I’m 3 years into the business and at this point, all other business models look amazing except mine.
After trying to grow a service business, I’m feeling trapped in an overwhelming and limiting job.
A job that I created for myself.
As I looked for a way out, the only path I saw was starting a whole new business. One that wouldn’t depend on me to deliver the service.
And so in 2019, I jumped into the world of e-commerce.
What I learned changed the way see service businesses (and entrepreneurship) forever.
Why We Get Stuck In Service Delivery
One of the biggest challenges for self-employed is getting out of client fulfillment.
Many spend years hoping they land the project that changes everything. The one that gives them enough money to hire people.
Unfortunately, it doesn’t come.
And so they start to resent their business… and themselves.
I know this because this is what happened to me.
I always wanted to build a business. But 3 years in, seeing that everything depended on me, I realized this wasn’t a business, it was a job.

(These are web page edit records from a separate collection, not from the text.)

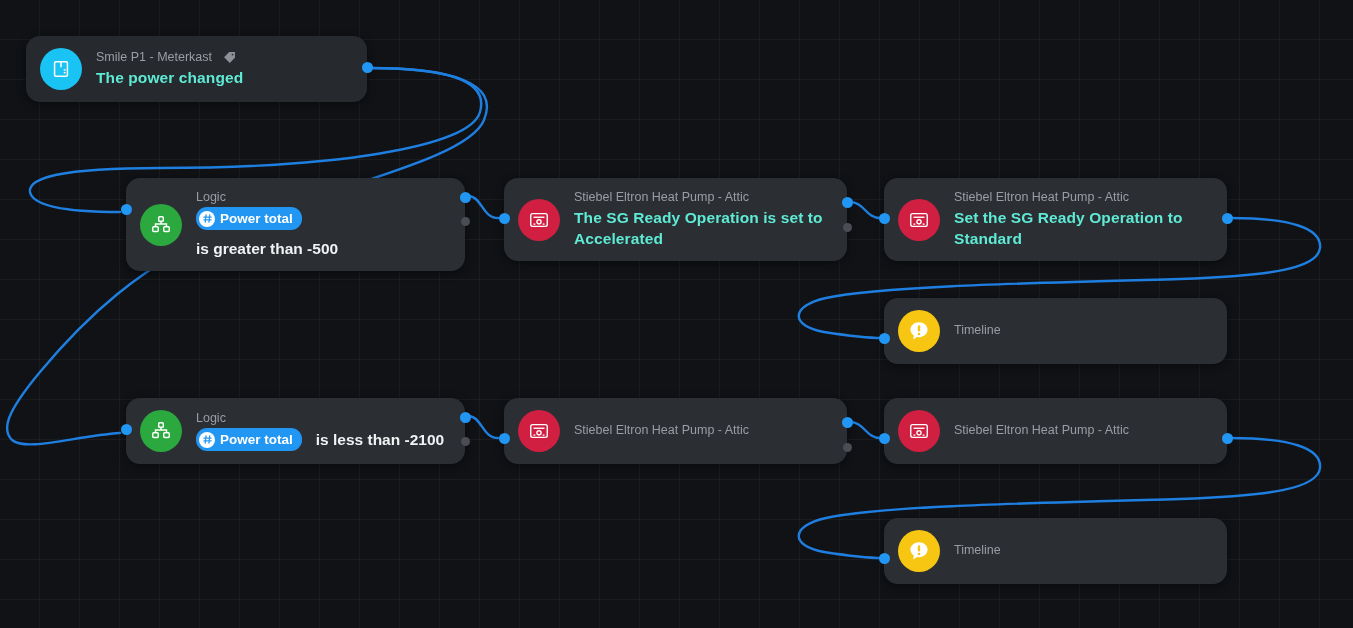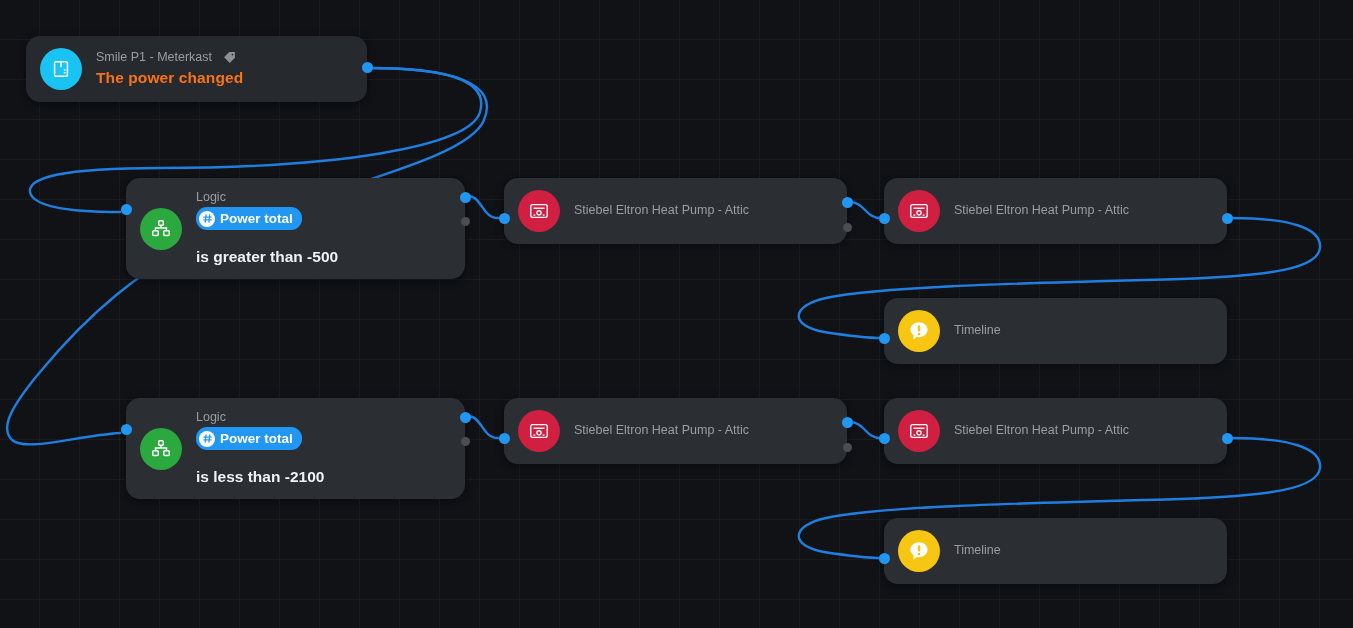--- a/index.html
+++ b/index.html
@@ -69,33 +69,33 @@
     line-height: 15px;
     display: flex;
     align-items: center;
     gap: 11px;
     margin-bottom: 2px;
   }
 
   .node-title {
     font-size: 15.5px;
     font-weight: bold;
-    color: #f97316;
+    color: #5eead4;
     line-height: 21px;
     letter-spacing: 0.1px;
   }
 
   .node-title.wrapnarrow { max-width: 282px; }
 
   
   .logic-line {
     display: flex;
     align-items: center;
     flex-wrap: wrap;
-    gap: 16px;
+    gap: 8px;
     font-size: 15.5px;
     font-weight: bold;
     color: #f1f2f4;
     line-height: 21px;
   }
 
   .var-pill {
     display: inline-flex;
     align-items: center;
     gap: 5px;
@@ -253,20 +253,21 @@
       <svg width="22" height="22" viewBox="0 0 24 24" fill="none" stroke="#ffffff" stroke-width="1.5">
         <rect x="3" y="5" width="18" height="14" rx="2"></rect>
         <line x1="6" y1="9" x2="18" y2="9"></line>
         <circle cx="12" cy="14" r="2.3"></circle>
         <line x1="6" y1="16.5" x2="8" y2="16.5"></line>
         <line x1="16" y1="16.5" x2="18" y2="16.5"></line>
       </svg>
     </div>
     <div class="node-body">
       <div class="node-sub">Stiebel Eltron Heat Pump - Attic</div>
+      <div class="node-title wrapnarrow">The SG Ready Operation is set to Accelerated</div>
     </div>
     <div class="port in" style="top:35px;"></div>
     <div class="port" style="right:-6px; top:19px;"></div>
     <div class="port gray" style="right:-5px; top:45px;"></div>
   </div>
 
   <div class="node" style="left:504px; top:398px; width:343px;">
     <div class="node-icon icon-red">
       <svg width="22" height="22" viewBox="0 0 24 24" fill="none" stroke="#ffffff" stroke-width="1.5">
         <rect x="3" y="5" width="18" height="14" rx="2"></rect>
@@ -289,20 +290,21 @@
       <svg width="22" height="22" viewBox="0 0 24 24" fill="none" stroke="#ffffff" stroke-width="1.5">
         <rect x="3" y="5" width="18" height="14" rx="2"></rect>
         <line x1="6" y1="9" x2="18" y2="9"></line>
         <circle cx="12" cy="14" r="2.3"></circle>
         <line x1="6" y1="16.5" x2="8" y2="16.5"></line>
         <line x1="16" y1="16.5" x2="18" y2="16.5"></line>
       </svg>
     </div>
     <div class="node-body">
       <div class="node-sub">Stiebel Eltron Heat Pump - Attic</div>
+      <div class="node-title wrapnarrow">Set the SG Ready Operation to Standard</div>
     </div>
     <div class="port in" style="top:35px;"></div>
     <div class="port" style="right:-6px; top:35px;"></div>
   </div>
 
   <div class="node" style="left:884px; top:398px; width:343px;">
     <div class="node-icon icon-red">
       <svg width="22" height="22" viewBox="0 0 24 24" fill="none" stroke="#ffffff" stroke-width="1.5">
         <rect x="3" y="5" width="18" height="14" rx="2"></rect>
         <line x1="6" y1="9" x2="18" y2="9"></line>

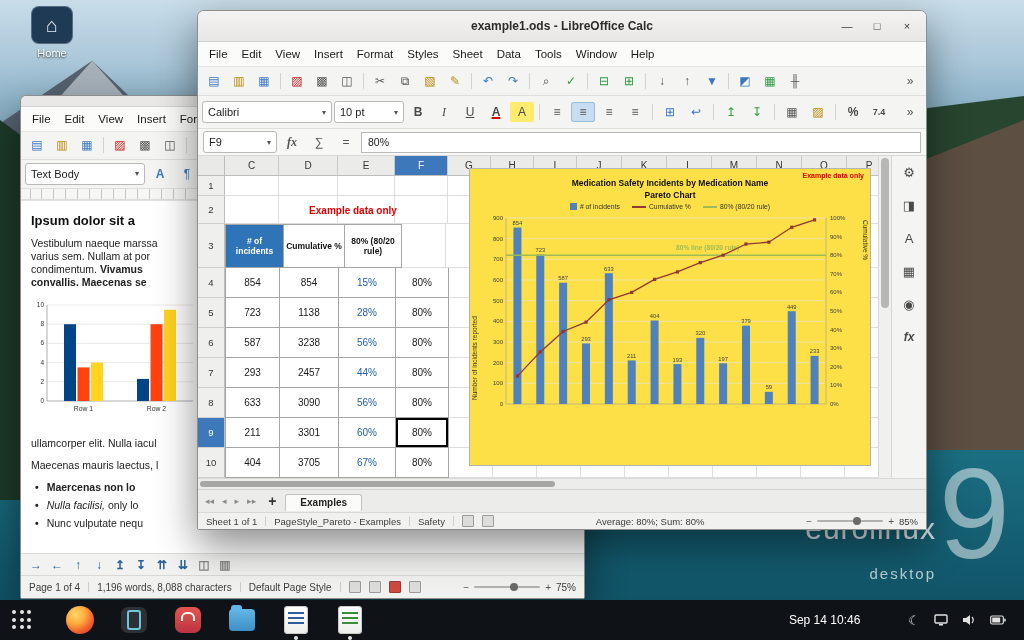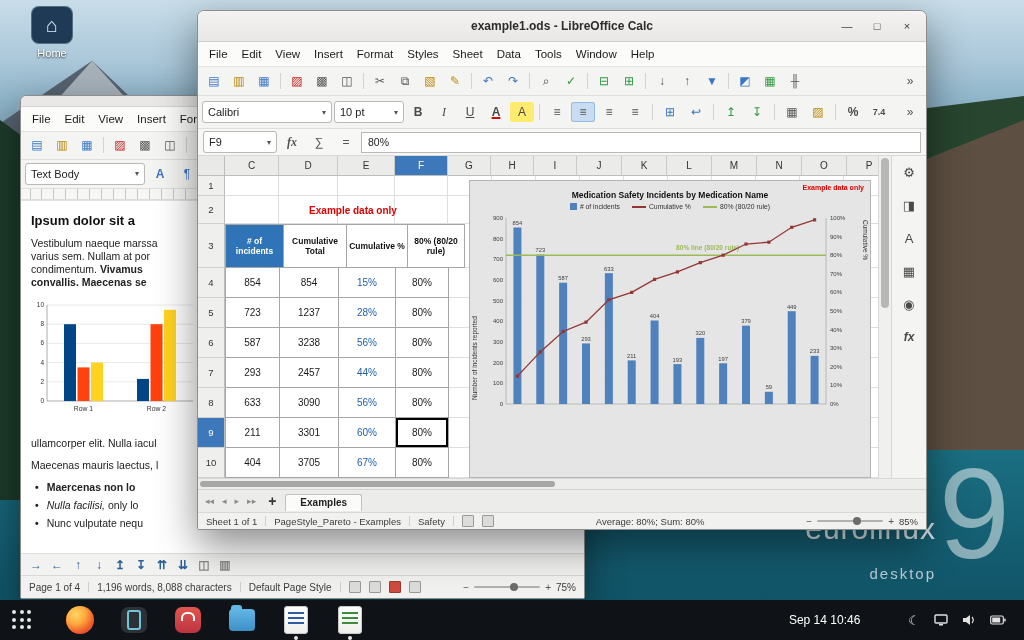--- a/index.html
+++ b/index.html
@@ -86,21 +86,21 @@
   .bl{border-left:1px solid #a6a6a4}
   .c3b{background:#2e74b6;color:#fff;font-weight:bold;font-size:8.5px;line-height:1.2;padding:0 2px}
   .dch{font-weight:bold;font-size:8.5px;color:#111;line-height:1.2;padding:0 2px}
   .dcv{font-size:10px;color:#1a1a1a}
   .dcv.blue{color:#1f5fa8}
   .selcell{box-shadow:inset 0 0 0 2px #000}
   .note2{position:absolute;left:80px;top:0;width:150px;height:100%;display:flex;align-items:center;
      justify-content:center;color:#e00000;font-weight:bold;font-size:10px;pointer-events:none}
 
   
-  .chartobj{position:absolute;left:271px;top:24px;width:400px;height:296px;background:#e5e5e5;
+  .chartobj{position:absolute;left:271px;top:12px;width:400px;height:296px;background:#fde047;
      border:1px solid #b3b3b1;z-index:2;overflow:hidden}
   .p-note{position:absolute;right:6px;top:3px;font-size:7px;color:#e00000;font-weight:bold}
   .p-t1,.p-t2{text-align:center;font-size:8.5px;font-weight:bold;color:#111;margin-top:2px}
   .p-t1{margin-top:9px}
   .p-t3{text-align:center;font-size:7.5px;font-weight:bold;color:#111}
   .p-legend{display:flex;justify-content:center;align-items:center;gap:12px;font-size:6.8px;margin-top:3px;color:#333}
   .lg{display:flex;align-items:center;gap:3px}
   .sw{display:inline-block}
   .sw.bar{width:7px;height:7px;background:#4f81bd}
   .sw.line{width:14px;height:2px;background:#943634}
@@ -439,37 +439,36 @@
         <div class="gc" style="width:53px"></div>
         <div class="gc" style="width:58px"></div>
         <div class="gc" style="width:56px"></div>
         <div class="gc" style="width:52px"></div>
         <div class="fill"></div>
         <div class="note2">Example data only</div>
       </div>
       <div class="row" style="height:44px">
         <div class="rh">3</div>
         <div class="c3b bt bl" style="width:53px"># of incidents</div>
-        <div class="dch bt" style="width:58px">Cumulative Total</div>
         <div class="dch bt" style="width:56px">Cumulative %</div>
         <div class="dch bt" style="width:52px">80% (80/20 rule)</div>
         <div class="fill"></div>
       </div>
       <div class="row" style="height:30px">
         <div class="rh">4</div>
         <div class="dcv bl" style="width:53px">854</div>
         <div class="dcv" style="width:58px">854</div>
         <div class="dcv blue" style="width:56px">15%</div>
         <div class="dcv" style="width:52px">80%</div>
         <div class="fill"></div>
       </div>
       <div class="row" style="height:30px">
         <div class="rh">5</div>
         <div class="dcv bl" style="width:53px">723</div>
-        <div class="dcv" style="width:58px">1237</div>
+        <div class="dcv" style="width:58px">1138</div>
         <div class="dcv blue" style="width:56px">28%</div>
         <div class="dcv" style="width:52px">80%</div>
         <div class="fill"></div>
       </div>
       <div class="row" style="height:30px">
         <div class="rh">6</div>
         <div class="dcv bl" style="width:53px">587</div>
         <div class="dcv" style="width:58px">3238</div>
         <div class="dcv blue" style="width:56px">56%</div>
         <div class="dcv" style="width:52px">80%</div>
@@ -504,20 +503,21 @@
         <div class="dcv bl" style="width:53px">404</div>
         <div class="dcv" style="width:58px">3705</div>
         <div class="dcv blue" style="width:56px">67%</div>
         <div class="dcv" style="width:52px">80%</div>
         <div class="fill"></div>
       </div>
 
       <div class="chartobj">
         <div class="p-note">Example data only</div>
         <div class="p-t1">Medication Safety Incidents by Medication Name</div>
+        <div class="p-t2">Pareto Chart</div>
         <div class="p-legend">
           <span class="lg">
               <i class="sw bar"></i>
               <span># of incidents</span>
             </span>
           <span class="lg">
               <i class="sw line"></i>
               <span>Cumulative %</span>
             </span>
           <span class="lg">

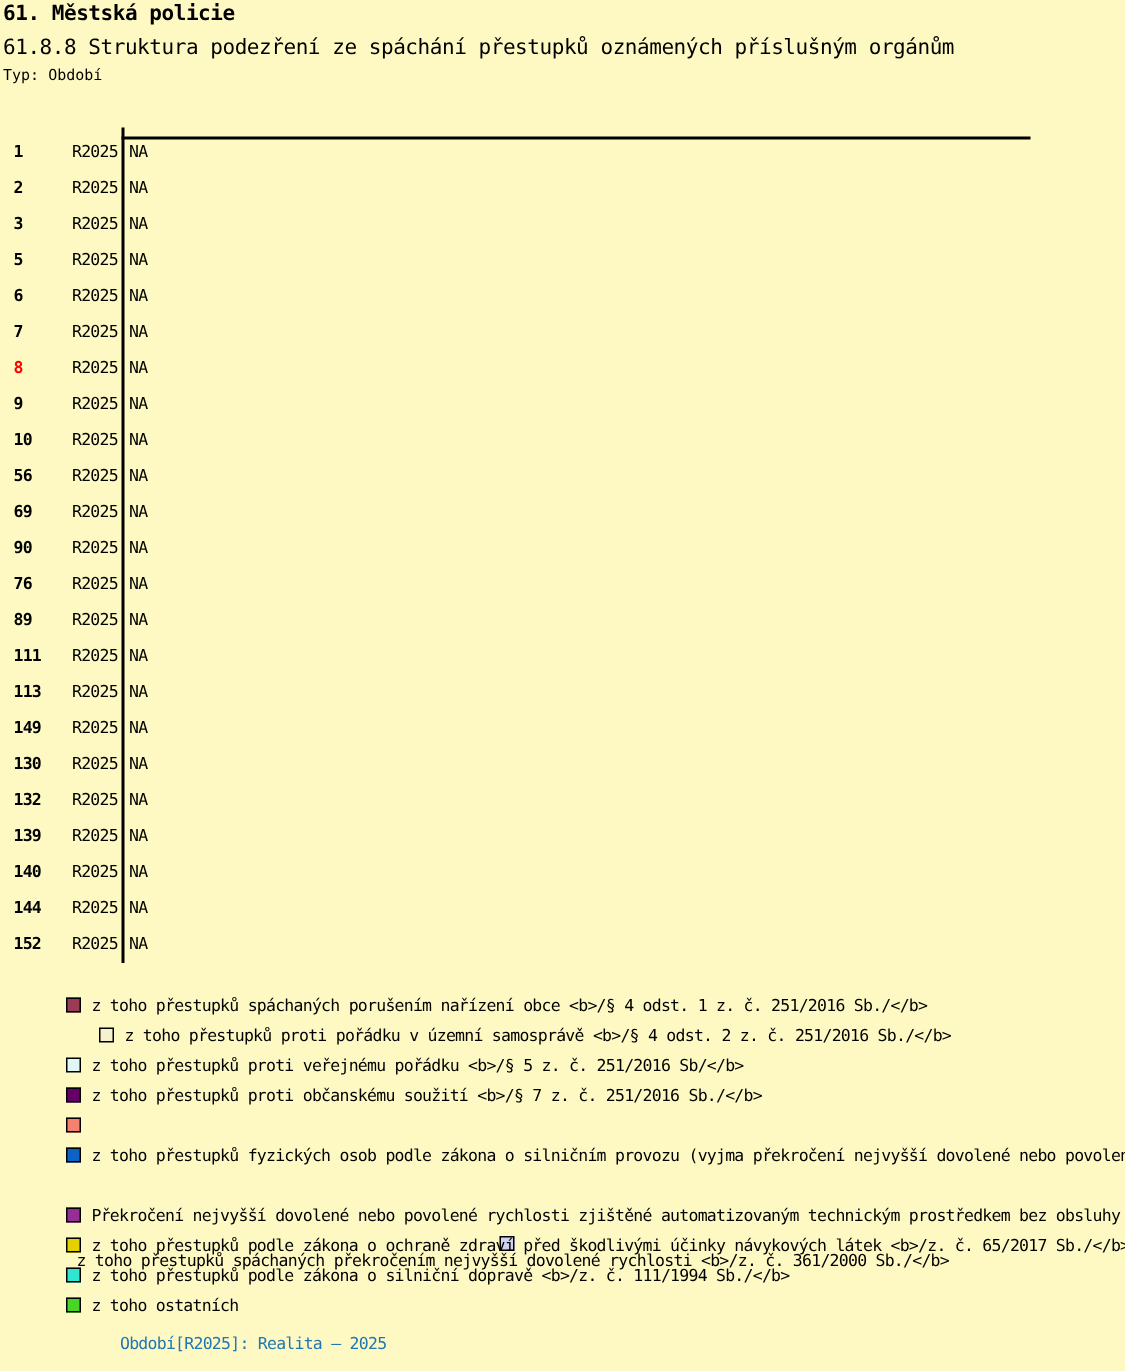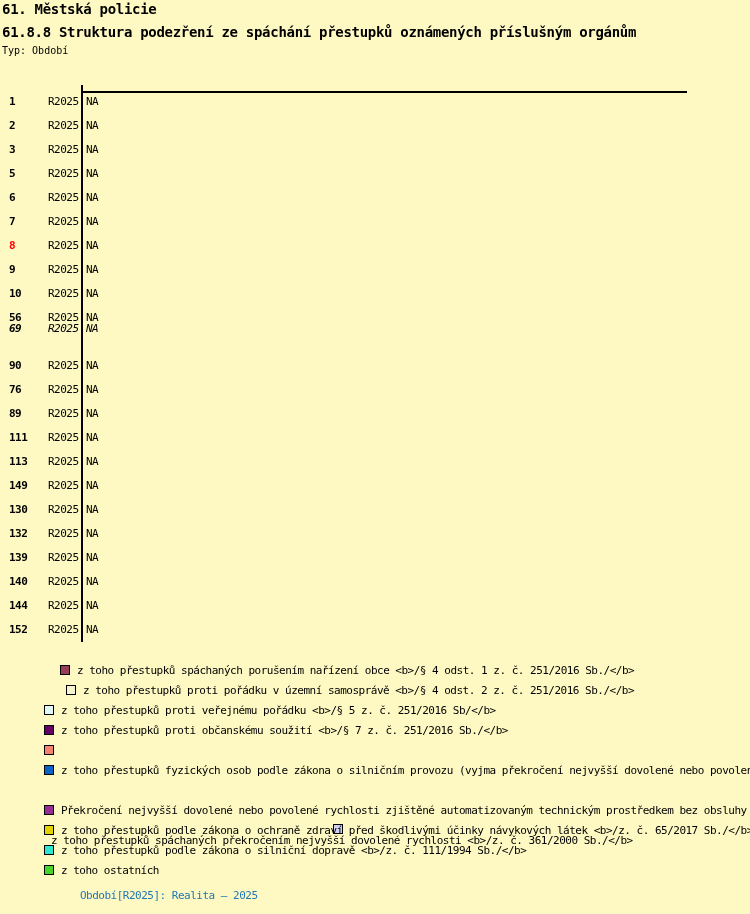--- a/index.html
+++ b/index.html
@@ -1,21 +1,21 @@
 <!DOCTYPE html>
 <html><head>
 <meta charset="utf-8">
 <style>
   html, body { margin:0; padding:0; background:#ffffff; }
   .canvas {
     position:relative; width:750px; height:914px; background:#fef9c3;
     font-family:"DejaVu Sans Mono", monospace; color:#000; overflow:hidden;
   }
   .title    { position:absolute; left:2px; top:1px;  font-size:14px; font-weight:bold; letter-spacing:-0.3px; white-space:nowrap; }
-  .subtitle { position:absolute; left:2px; top:24px; font-size:14px; font-weight:bold; letter-spacing:-0.3px; white-space:nowrap; }
+  .subtitle { position:absolute; left:2px; top:24px; font-size:14px; font-weight:normal; letter-spacing:-0.3px; white-space:nowrap; }
   .typ      { position:absolute; left:2px; top:45px; font-size:10px; white-space:nowrap; }
 
   .axis-v { position:absolute; left:81px; top:85px; width:2px; height:557px; background:#000; }
   .axis-h { position:absolute; left:81px; top:91px; width:606px; height:2px; background:#000; }
 
   .row { position:absolute; left:0; width:750px; height:24px; }
   .row span { position:absolute; top:50%; transform:translateY(-50%); font-size:11px; letter-spacing:-0.5px; white-space:nowrap; }
   .row-num    { left:9px; font-weight:bold; }
   .row-period { left:48px; }
   .row-value  { left:86px; }
@@ -81,21 +81,21 @@
       <div class="row" style="top: 281px;">
         <span class="row-num">10</span>
         <span class="row-period">R2025</span>
         <span class="row-value">NA</span>
       </div>
       <div class="row" style="top: 305px;">
         <span class="row-num">56</span>
         <span class="row-period">R2025</span>
         <span class="row-value">NA</span>
       </div>
-      <div class="row" style="top: 316px; font-style: italic;">
+      <div class="row" style="top: 329px;">
         <span class="row-num">69</span>
         <span class="row-period">R2025</span>
         <span class="row-value">NA</span>
       </div>
       <div class="row" style="top: 353px;">
         <span class="row-num">90</span>
         <span class="row-period">R2025</span>
         <span class="row-value">NA</span>
       </div>
       <div class="row" style="top: 377px;">
@@ -148,21 +148,21 @@
         <span class="row-period">R2025</span>
         <span class="row-value">NA</span>
       </div>
       <div class="row" style="top: 617px;">
         <span class="row-num">152</span>
         <span class="row-period">R2025</span>
         <span class="row-value">NA</span>
       </div>
     </div>
   <div id="legend">
-      <div class="legend-item" style="top: 660px; margin-left: 16px;">
+      <div class="legend-item" style="top: 660px;">
         <span class="swatch" style="background: rgb(153, 60, 85);"></span>
         <span class="legend-label">z toho přestupků spáchaných porušením nařízení obce &lt;b&gt;/§ 4 odst. 1 z. č. 251/2016 Sb./&lt;/b&gt;</span>
       </div>
       <div class="legend-item" style="top: 680px; padding-left: 22px;">
         <span class="swatch" style="background: rgb(245, 242, 208);"></span>
         <span class="legend-label">z toho přestupků proti pořádku v územní samosprávě &lt;b&gt;/§ 4 odst. 2 z. č. 251/2016 Sb./&lt;/b&gt;</span>
       </div>
       <div class="legend-item" style="top: 700px;">
         <span class="swatch" style="background: rgb(224, 247, 245);"></span>
         <span class="legend-label">z toho přestupků proti veřejnému pořádku &lt;b&gt;/§ 5 z. č. 251/2016 Sb/&lt;/b&gt;</span>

So how did I end up there? 3 things:
– No clear focus. Since I sold everything to everyone, every project was different. This made it hard to establish replicable processes. Because we were always starting from scratch, projects consumed too much time, profit, and stress. This made me believe only expensive and experienced people could take over my role.
– Offering too much. Doing too much makes the service complicated requiring more work than necessary. This makes the service too tailored and hard to delegate.
– Everything was designed around me. Nothing was planned to be done by somebody else. I panic at the thought of how much I would need to charge to cover the cost of somebody else plus myself. I kept telling myself people couldn’t afford it.
How Things Turned Around
Once I got burnout, I began saying no to projects that were either too stressful or I knew we didn’t have expertise.
Without knowing it, I was niching down.
This simplified our services, the workflow, the sales process, and the marketing.
As we focused our offer more and more, I began to see our packages were getting on the way.
They confused customers, took away value from the experience, and lowered our prices.
Customers came to us because they saw us as experts. Having packages forced them to choose what they assume works best for them.
Not good.
So I created what I now call a UPO, that’s a Unique Productized Offer. A step-by-step solution that is fixed in scope and price. And it’s designed to solve one problem for one specific type of client.
This changed everything.
It was exactly what people wanted delivered in a great experience. It was designed for 1 target customer to deliver 1 set of results. And it was planned around my team and not me.
So what did I do?
I just focused on selling our UPO over and over and over.
What To Expect
Through my e-commerce journey, I realized every business takes time to provide results. And every business has its own challenges.
I had invested a lot of time, money, and sacrifice to learn how to run and grow a service business. It didn’t make sense to start all over in a new industry.
So I decided to turn the noise off and go all in.
Before I knew it, the biggest challenge was clear. Having to manage 2 businesses. The current one that delivers services one way and the one I’m trying to become.
Making it very hard to stay on track.
Transitioning Out Of Delivery
If you are serious about transitioning out of client fulfillment. Start by simplifying your services and increasing prices. Chances are you are overdelivering and underpricing.
You will need bigger margins.
Then turn your packages into a productized offer, and focus on selling it. Before you know it capacity will increase, your brand will grow, word of mouth will improve, costs will go down, and you?
You will get your time back, break your income ceiling, and get to do more of the things you like with the people you love.
Transitioning out of delivery made my business feel like passive income. There is something that happens the moment you stop trading time for money.
I guess that’s the moment we finally become entrepreneurs.